Plusieurs facteurs inhérents à l’individu influencent la régulation des émotions notamment le sexe, l’environnement dans lequel il évolue, l’âge et la culture.

Il semblerait que l’usage de stratégies de régulation des émotions diffère selon le type de

jeux pratiqués. Les joueurs de poker peuvent notamment utiliser la suppression expressive pour

bluffer et ainsi cacher à leurs adversaires leurs émotions en vue de remporter la partie par exemple. Seule une étude à ce jour a comparé les joueurs selon le type de jeux pratiqués ne permettant

pas la généralisation des résultats obtenus.

Il semblerait également que les distorsions cognitives interagissent avec les émotions en

situation de jeu et donc avec la régulation de ces dernières ; toutefois, là encore seule une étude a

été menée à ce jour.

Enfin, il apparait intéressant d’étudier la relation entre la régulation émotionnelle et les troubles émotionnels notamment car anxiété/dépression et sévérité de jeu sont fortement liés.

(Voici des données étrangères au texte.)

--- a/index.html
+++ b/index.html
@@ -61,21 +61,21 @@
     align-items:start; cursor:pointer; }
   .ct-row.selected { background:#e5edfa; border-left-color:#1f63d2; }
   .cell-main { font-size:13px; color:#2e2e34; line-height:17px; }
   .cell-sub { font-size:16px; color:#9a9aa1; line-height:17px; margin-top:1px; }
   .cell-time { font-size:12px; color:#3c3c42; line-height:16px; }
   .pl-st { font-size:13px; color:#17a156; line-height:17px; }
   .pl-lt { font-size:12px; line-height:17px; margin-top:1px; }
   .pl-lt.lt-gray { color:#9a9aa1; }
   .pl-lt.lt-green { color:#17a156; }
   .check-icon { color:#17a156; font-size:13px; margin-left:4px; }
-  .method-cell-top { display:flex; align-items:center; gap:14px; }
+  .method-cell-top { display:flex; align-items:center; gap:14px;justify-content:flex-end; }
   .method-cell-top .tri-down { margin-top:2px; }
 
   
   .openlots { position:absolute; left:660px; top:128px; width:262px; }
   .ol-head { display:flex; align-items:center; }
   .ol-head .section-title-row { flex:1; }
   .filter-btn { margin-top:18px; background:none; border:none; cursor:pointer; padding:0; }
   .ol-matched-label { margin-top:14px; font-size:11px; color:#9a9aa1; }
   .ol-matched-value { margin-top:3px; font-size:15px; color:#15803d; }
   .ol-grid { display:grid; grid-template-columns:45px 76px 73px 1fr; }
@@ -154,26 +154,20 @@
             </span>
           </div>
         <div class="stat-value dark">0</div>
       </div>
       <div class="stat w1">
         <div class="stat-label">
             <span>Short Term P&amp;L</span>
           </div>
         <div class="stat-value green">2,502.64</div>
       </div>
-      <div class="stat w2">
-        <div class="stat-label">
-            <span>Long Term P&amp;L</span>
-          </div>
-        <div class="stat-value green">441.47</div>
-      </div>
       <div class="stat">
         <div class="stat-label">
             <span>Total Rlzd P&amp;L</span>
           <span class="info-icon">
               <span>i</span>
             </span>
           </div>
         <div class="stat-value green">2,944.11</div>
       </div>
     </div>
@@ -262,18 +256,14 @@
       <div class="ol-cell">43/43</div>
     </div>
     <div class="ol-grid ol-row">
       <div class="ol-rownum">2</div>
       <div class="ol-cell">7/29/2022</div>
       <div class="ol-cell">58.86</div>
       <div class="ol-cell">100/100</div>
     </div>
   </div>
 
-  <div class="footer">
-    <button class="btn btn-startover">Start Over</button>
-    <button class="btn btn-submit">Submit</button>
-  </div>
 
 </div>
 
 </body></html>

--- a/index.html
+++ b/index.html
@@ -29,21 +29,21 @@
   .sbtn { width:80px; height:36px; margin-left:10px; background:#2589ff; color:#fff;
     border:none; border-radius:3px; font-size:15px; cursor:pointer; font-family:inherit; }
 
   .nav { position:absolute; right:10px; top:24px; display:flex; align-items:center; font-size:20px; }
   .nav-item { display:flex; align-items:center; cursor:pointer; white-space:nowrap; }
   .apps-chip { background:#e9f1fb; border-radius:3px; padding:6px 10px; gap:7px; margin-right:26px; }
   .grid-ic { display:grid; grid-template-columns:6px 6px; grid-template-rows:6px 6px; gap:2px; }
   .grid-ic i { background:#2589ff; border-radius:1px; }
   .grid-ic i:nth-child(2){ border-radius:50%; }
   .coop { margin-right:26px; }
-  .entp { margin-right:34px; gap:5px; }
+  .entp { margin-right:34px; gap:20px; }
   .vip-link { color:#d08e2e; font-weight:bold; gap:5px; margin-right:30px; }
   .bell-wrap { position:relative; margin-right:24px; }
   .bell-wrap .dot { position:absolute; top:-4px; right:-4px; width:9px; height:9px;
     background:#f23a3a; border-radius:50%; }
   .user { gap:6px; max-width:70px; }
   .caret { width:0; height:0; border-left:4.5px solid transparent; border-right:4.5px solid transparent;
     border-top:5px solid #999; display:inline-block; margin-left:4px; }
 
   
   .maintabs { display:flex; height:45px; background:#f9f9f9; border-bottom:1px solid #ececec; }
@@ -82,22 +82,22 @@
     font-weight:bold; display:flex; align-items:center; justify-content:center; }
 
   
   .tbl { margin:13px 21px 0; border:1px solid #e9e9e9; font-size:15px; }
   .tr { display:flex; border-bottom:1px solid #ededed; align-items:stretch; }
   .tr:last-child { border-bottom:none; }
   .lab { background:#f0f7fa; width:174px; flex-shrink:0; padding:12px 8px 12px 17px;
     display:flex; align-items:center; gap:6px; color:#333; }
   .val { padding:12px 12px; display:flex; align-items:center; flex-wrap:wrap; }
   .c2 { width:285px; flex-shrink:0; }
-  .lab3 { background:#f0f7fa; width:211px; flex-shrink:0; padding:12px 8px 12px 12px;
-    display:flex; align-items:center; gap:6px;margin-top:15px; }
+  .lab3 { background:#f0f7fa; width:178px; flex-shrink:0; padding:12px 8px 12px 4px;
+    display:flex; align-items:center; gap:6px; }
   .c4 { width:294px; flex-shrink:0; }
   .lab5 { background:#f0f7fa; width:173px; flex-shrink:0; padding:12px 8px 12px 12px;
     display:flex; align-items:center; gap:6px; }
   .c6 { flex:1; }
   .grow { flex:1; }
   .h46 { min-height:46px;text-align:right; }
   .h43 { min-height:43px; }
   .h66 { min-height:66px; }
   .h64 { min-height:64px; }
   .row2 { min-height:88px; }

Le terme de comorbidité renvoie à la coexistence de plusieurs troubles présents chez un même individu. Dans le cadre des jeux de hasard et d’argent, la littérature met en avant la possible cooccurrence du jeu pathologique avec des troubles addictifs (Bischof et al., 2013 ; Goudriaan, Slutske, Krull et Sher, 2009 ; Lorains, Cowlishaw et Thomas, 2011 ; Mann et al., 2017) et/ou psychiatriques (Guillou-Landreat et al., 2016 ; Hopley et Nicki, 2010 ; Moghaddam, Campos, Myo, Reid et Fong, 2015 ; Quigley et al., 2015). Les comorbidités peuvent s’exprimer simultanément (comorbidité actuelle) et de manière indépendante, où l’un des troubles apparaît comme étant la cause ou la conséquence de l’autre trouble (comorbidité sur vie entière). Les observations cliniques révèlent le plus souvent la coexistence du jeu pathologique avec un ou plusieurs autres troubles, complexifiant alors la possibilité d’établir la chronologie d’apparition de chacun des troubles (Kessler et al., 2008). Un certain nombre d’études se sont intéressées aux comorbidités psychiatriques, dont l’anxiété et la dépression, présentent chez les joueurs de jeux de hasard et d’argent, en particulier chez les joueurs problématiques (joueurs à risque et pathologiques).